Newmarket: Reconstructing a Local Medieval Marketplace

Reconstructing a Local Medieval Marketplace

For the larger towns of late medieval England, it is often possible to recreate the marketplace, its layout and attendees. However, this is a much more difficult task for the small market settlements that proliferated across the country. The Records of Medieval Newmarket, with a unique range of fifteenth-century courts – general, market, fair and leet – and accompanying account rolls, therefore provides an unparalleled opportunity to explore a small market in some depth. 

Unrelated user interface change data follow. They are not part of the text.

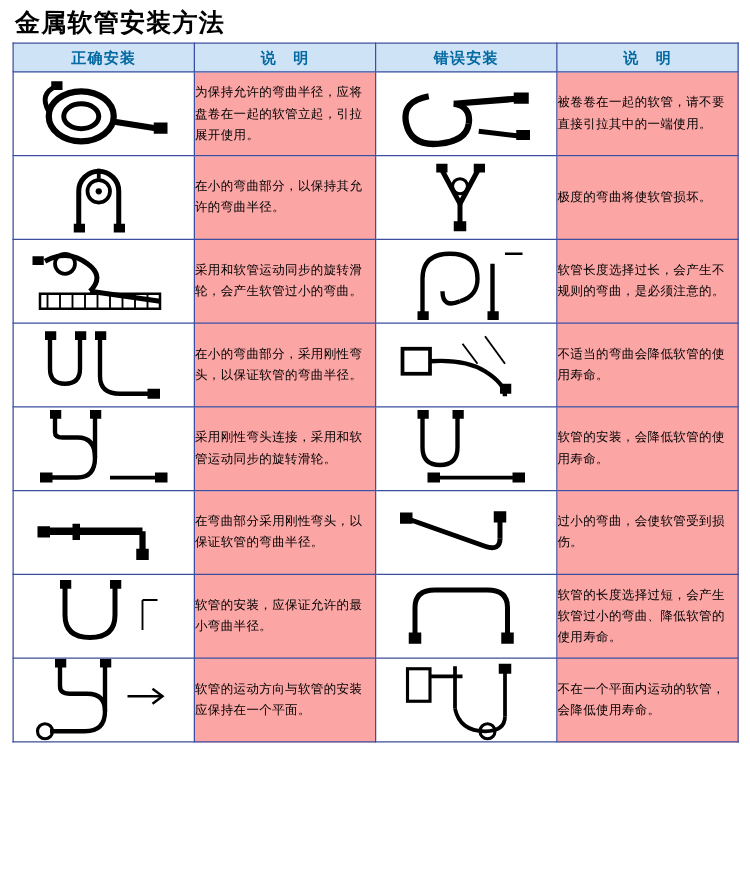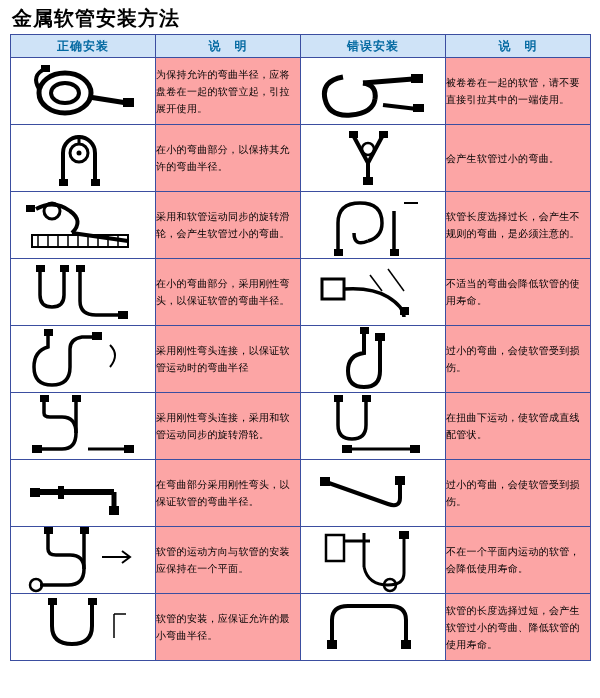"会产生软管过小的弯曲。" td.txt-cell { text: 会产生软管过小的弯曲 -> 极度的弯曲将使软管损坏 }
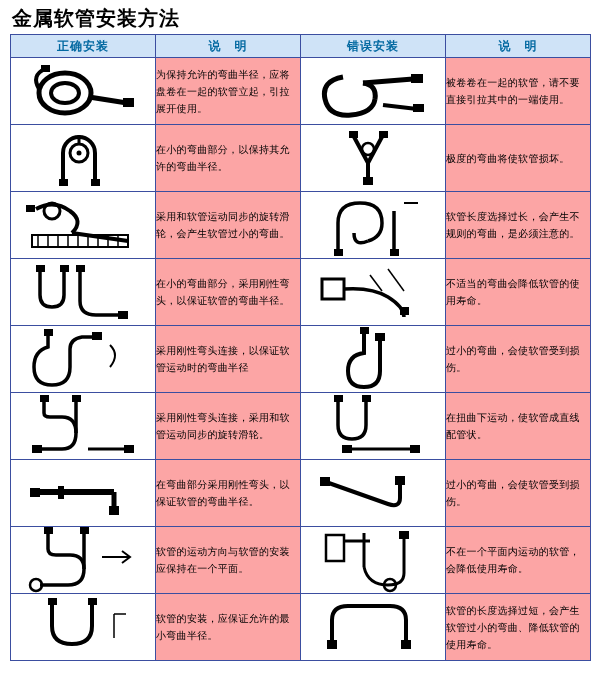"采用刚性弯头连接，以保证软管运动时的弯曲半径" tr { html: <tr> <td> <span> <svg> <path></path> <rect></rect> <rect></rect> <path></path> </svg> </span> </td> <td>采用刚性弯头连接，以保证软管运动时的弯曲半径</td> <td> <span> <svg> <path></path> <rect></rect> <rect></rect> </svg> </span> </td> <td>过小的弯曲，会使软管受到损伤。</td> </tr> -> none }
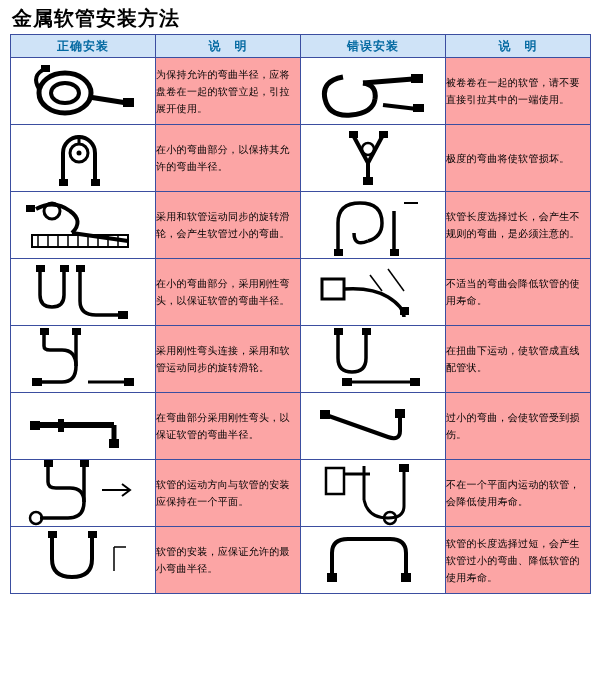"在扭曲下运动，使软管成直线配管状。" td.txt-cell { text: 在扭曲下运动，使软管成直线配管状 -> 软管的安装，会降低软管的使用寿命 }
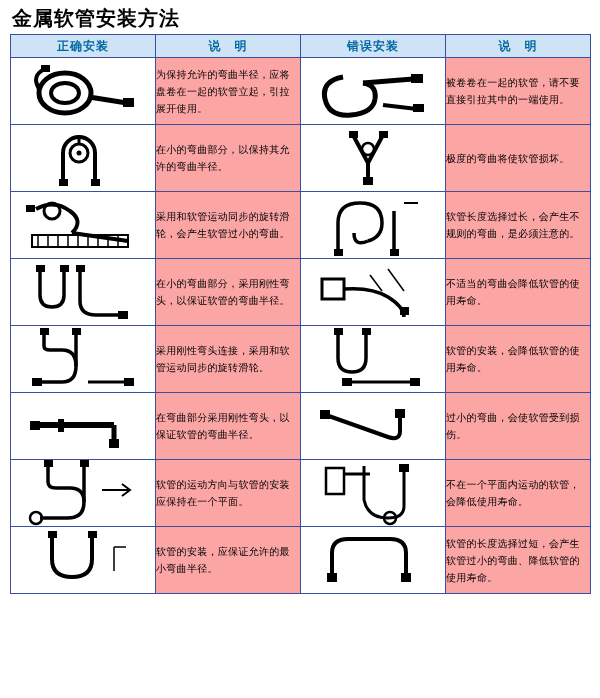"软管的运动方向与软管的安装应保持在一个平面。" tr { order: before "软管的安装，应保证允许的最小弯曲半径。" -> after "软管的安装，应保证允许的最小弯曲半径。" }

The 1472/3 account rolls from Newmarket are highly unusual in the detail they provide of the market stalls and holdings. Through careful analysis, it is possible to reconstruct the marketplace and where particular commodities were sold. As can be seen in the accompanying image, the market cross (in the King’s Way) highlighted the presence of the market to people travelling into the settlement. Gathered around the tollbooth in the main marketplace were the butchers and second-hand clothes dealers of the Shraggery, where they could be closely monitored. Closer to the Guildhall and watercourse were the barkers – linked to tanning of leather – and cordwainers, two trades that required easy access to water supplies. A broader section of the market, behind the main tenements on the King’s Way, comprised the Drapery and Mercery and was devoted to the cloth trade. 

Map drawn by David Addy

But who was hiring these stalls and selling in the marketplace? The evidence of Newmarket’s fifteenth-century court rolls and accounts suggests it was often outsiders who came into the settlement to ply their trade.  The first group of traders attracted to Newmarket were people from smaller, nearby settlements who predominantly engaged in agriculture and husbandry and who brought their produce to Newmarket to sell at the market. Of sixty-one different places which are named as the home settlements of people who had contacts with Newmarket, forty-one were within a twelve mile radius. There are also notable examples of local traders in the court rolls, with references to fines being levied against bakers from Ashley, Burwell, Bottisham, Ely, Fordham, Kentford and Haverhill. In addition, a number of butchers and graziers trading in Newmarket came from the Cambridgeshire vills of Kirtling, Cheveley and Ashley where they probably grazed their cattle on the very land that is so important today for the rearing of racehorses. These butchers included at least six members of the Farewell family who came from both Ashley and nearby Kirtling, such as Ralph Farewell of Ashley, who rented three shops in the Butchery row of the market between 1411 and 1437. Ralph Farewell also acted as a bailiff, juror and pledge in the Newmarket market court, and in his will of 1447 he left bequests to the fabric of both of the two Newmarket chapels.  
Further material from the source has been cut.